The Strategist

Wall Street bonuses continue to go down

11/07/2016 - 15:15

By the end of 2016, Wall Street bonuses could continue falling for the third consecutive year. This trend is reflecting reduction of number of M&A transactions, limited trading activity and lower profitability of hedge funds.

Michael Daddino
Michael Daddino
According to The New York Times, citing Johnson Associates consulting firm, payments are projected to decrease by 5-10% compared to the previous year. Since 2014, bonuses for Wall Street employees has declined at substantially similar rate.

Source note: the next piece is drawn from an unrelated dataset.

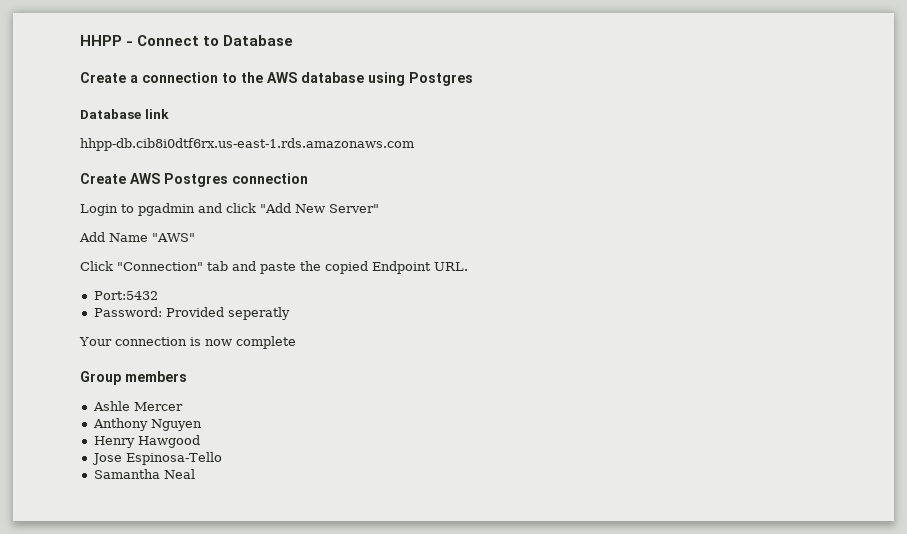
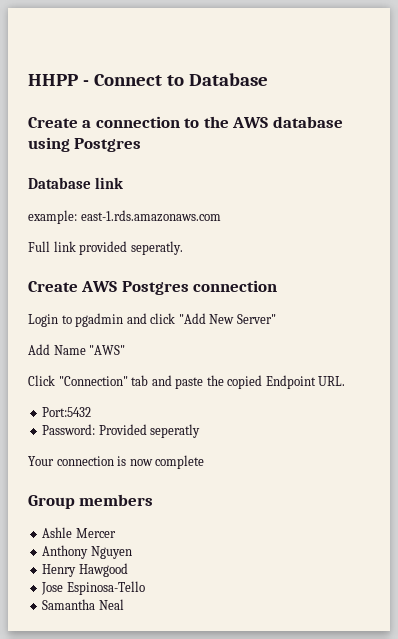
[80,138,414,151] hhpp-db.cib8i0dtf6rx.us-east-1.rds.amazonaws.com -> [28,210,221,224] [28,241,183,255] example: east-1.rds.amazonaws.com // Full link provided seperatly.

Forecast of Johnson Associates is confirmed by October report of New York State Financial Control Board. According to the paper, in the first half of this year Wall Street companies reduced bonus payments by 7% compared to last year.

M&A activity has been growing, yet bankers may claim their their money only after deals are closed. This year, antitrust officials have foiled several major mergers, including Halliburton-Baker Hughes deal worth $ 35 billion, and consolidation of major medical insurers Anthem, Cigna, Aetna and Humana. Pfizer and Allergan refused the largest transaction after the Ministry of Finance announced new tax rules, thus depriving bankers around $ 200 million.

Lull in trading is also lowering bonus payments. Many companies are simply staying away from bidding, and investors are refusing hedge funds’ services due to low profitability and high fees.

Johnson Associates’ report says that some of major cuts in bonuses for 2016 will affect investment banking, underwriting, hedge funds and professionals in the shares.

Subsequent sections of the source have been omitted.